WORK TO BE COMPLETED – Please give back word for word the lines of the material below between the line containing "color: #7f1d1d ->" and the line containing "html: <div> <span></span>", inclusive.

**** AVAILABLE DATA ****

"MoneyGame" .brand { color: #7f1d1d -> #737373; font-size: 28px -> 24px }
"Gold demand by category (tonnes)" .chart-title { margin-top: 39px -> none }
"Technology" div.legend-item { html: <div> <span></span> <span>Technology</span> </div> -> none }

****
**** AVAILABLE DATA ****

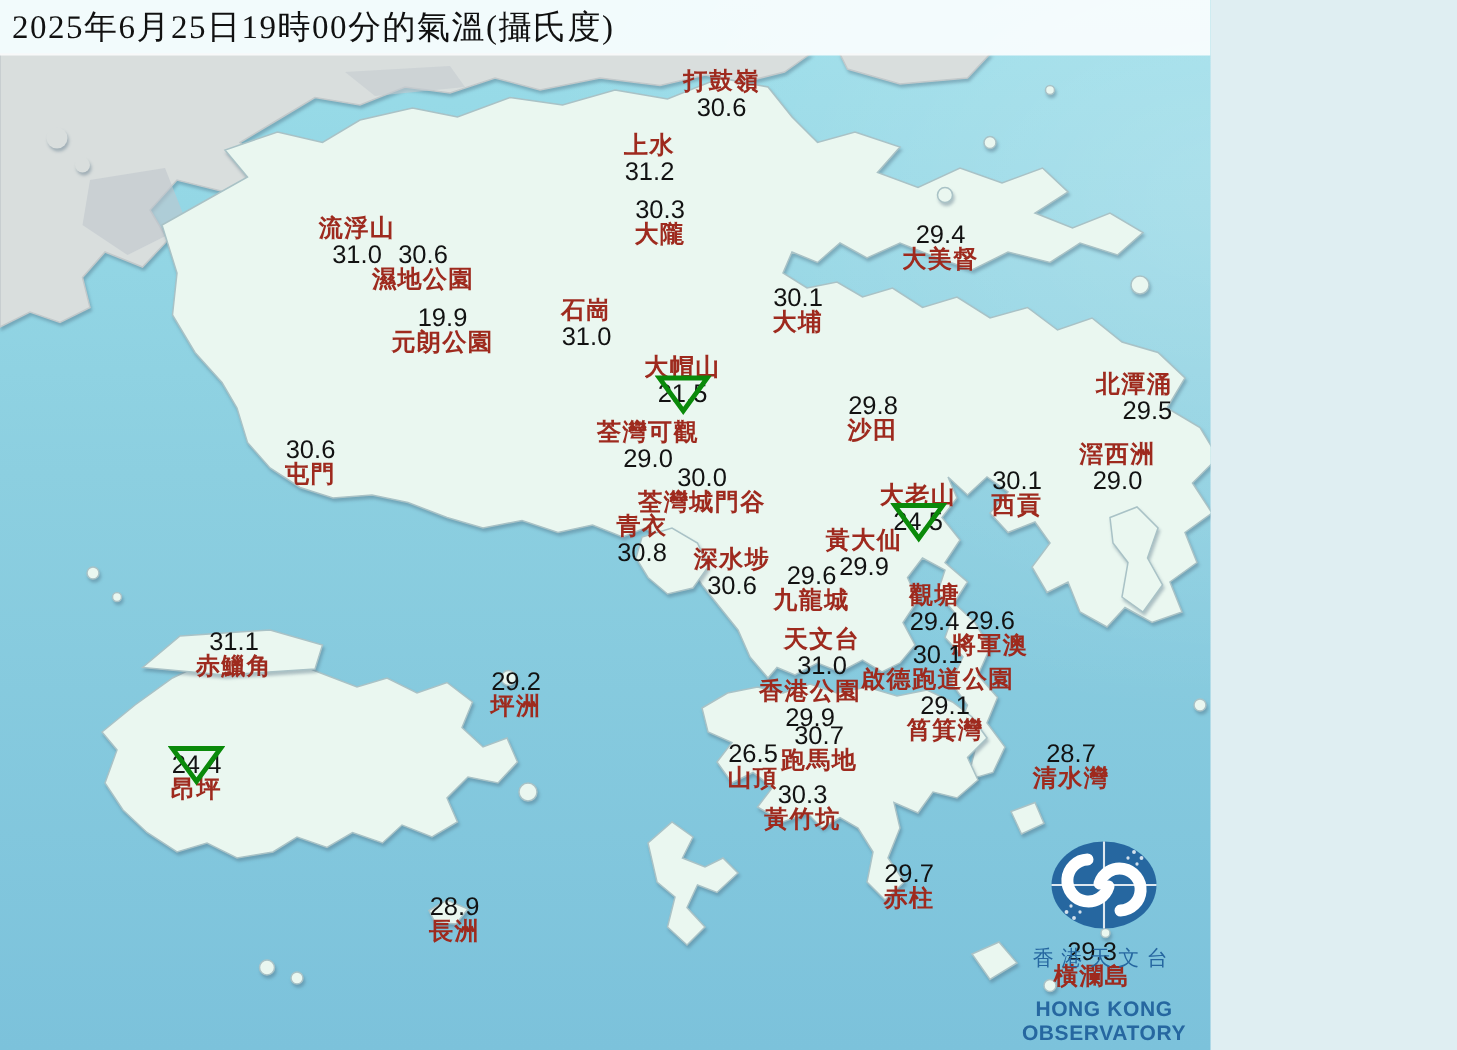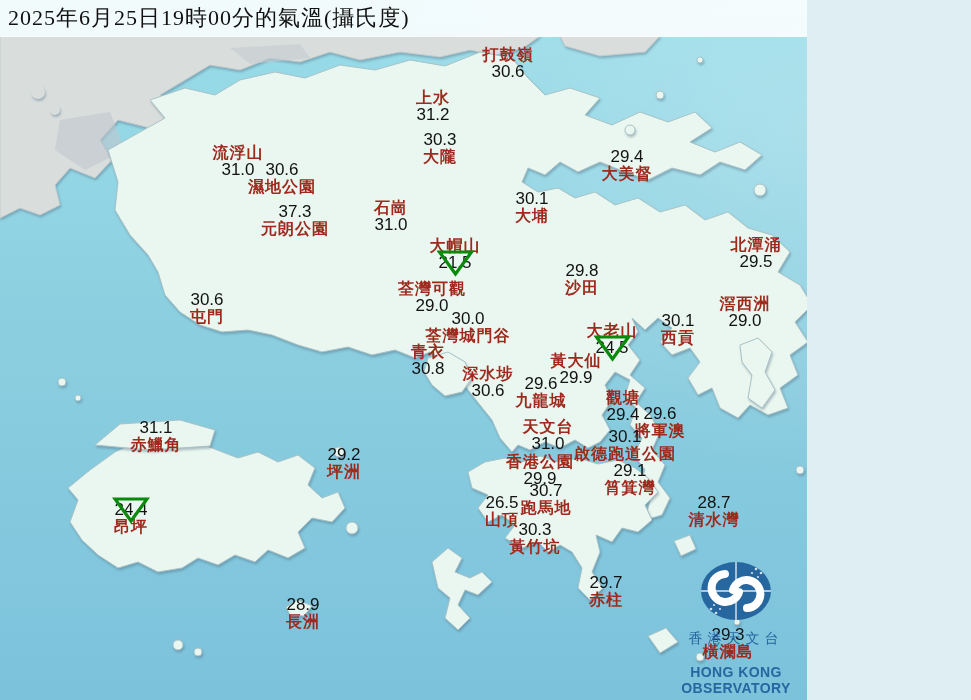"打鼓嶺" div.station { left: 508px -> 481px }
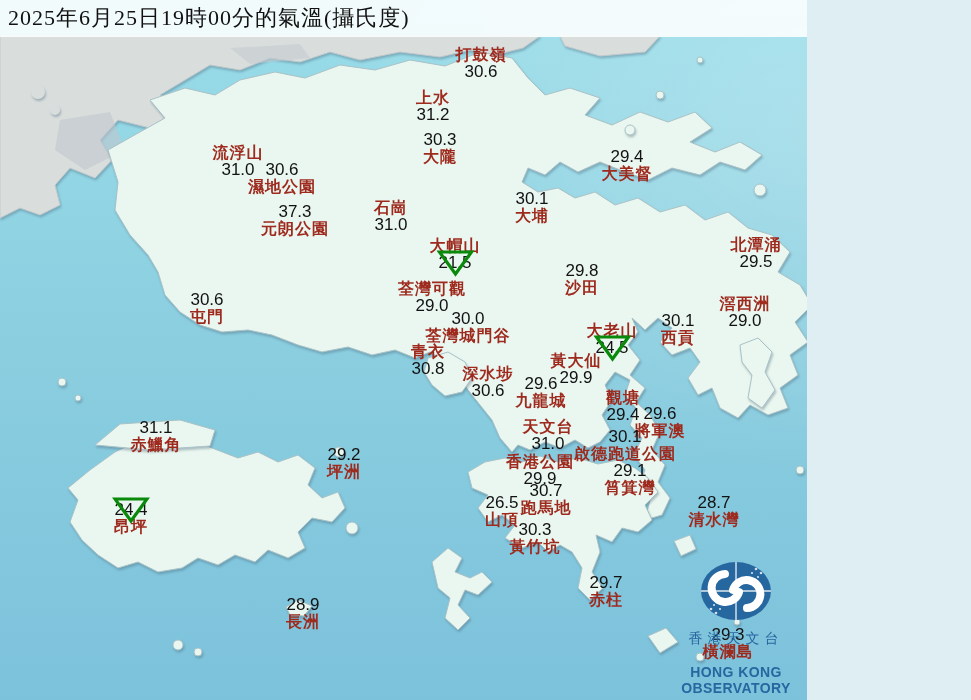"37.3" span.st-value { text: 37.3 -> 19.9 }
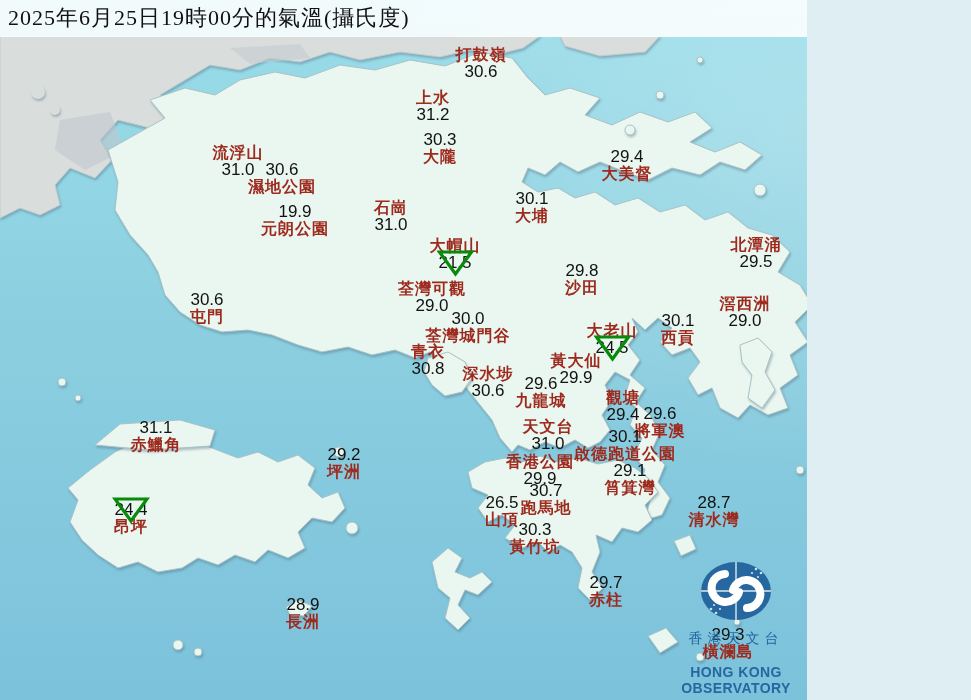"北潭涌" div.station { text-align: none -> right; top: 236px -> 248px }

****
**** AVAILABLE DATA ****

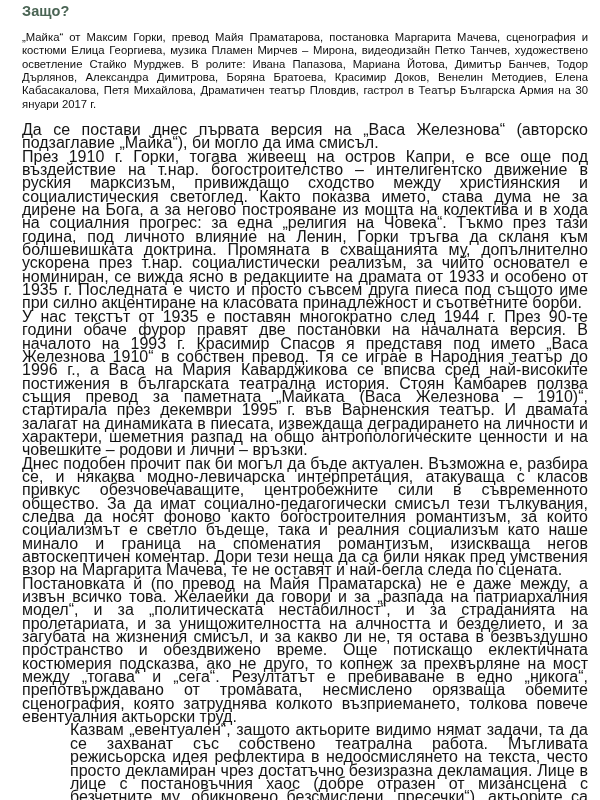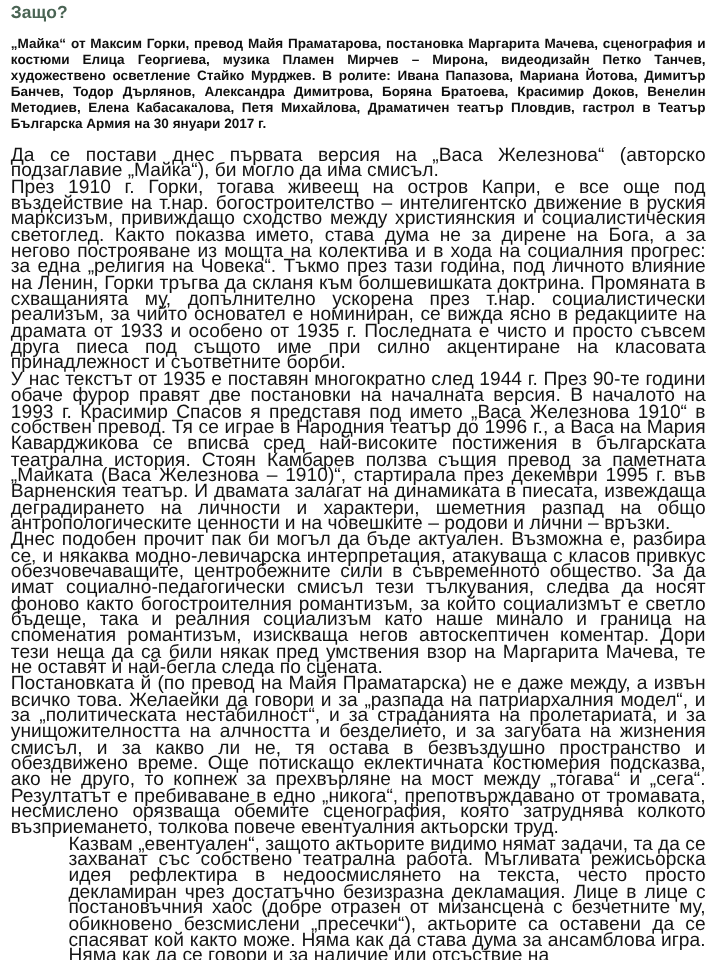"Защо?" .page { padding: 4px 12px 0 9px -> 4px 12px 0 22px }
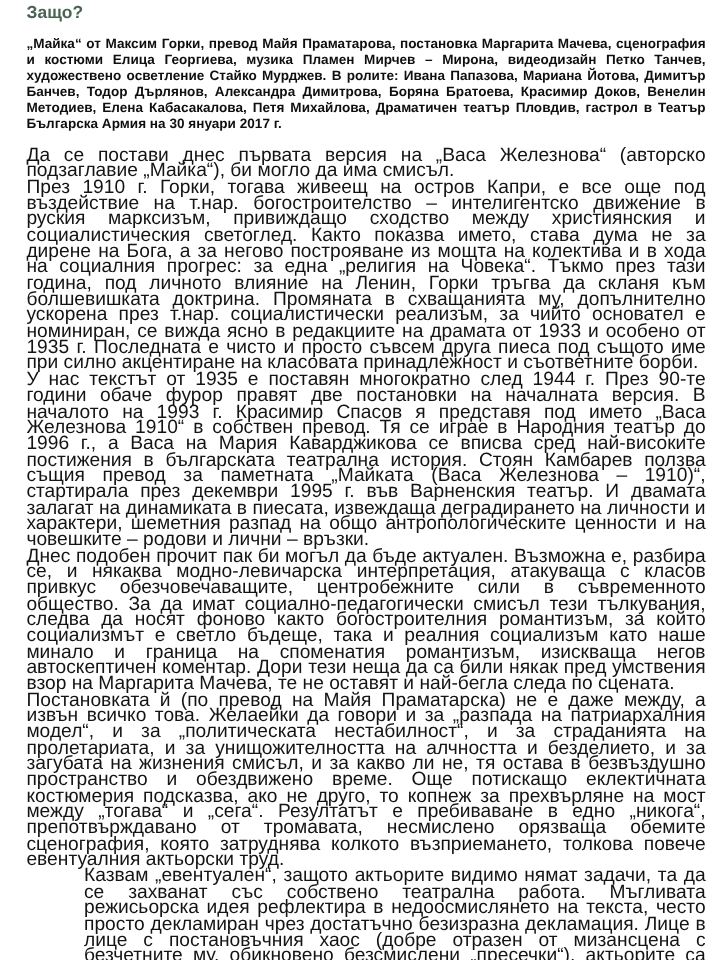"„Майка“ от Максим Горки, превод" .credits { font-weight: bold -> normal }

****

ANSWER TO THE EXERCISE –
"MoneyGame" .brand { color: #7f1d1d -> #737373; font-size: 28px -> 24px }
"Gold demand by category (tonnes)" .chart-title { margin-top: 39px -> none }
"Technology" div.legend-item { html: <div> <span></span> <span>Technology</span> </div> -> none }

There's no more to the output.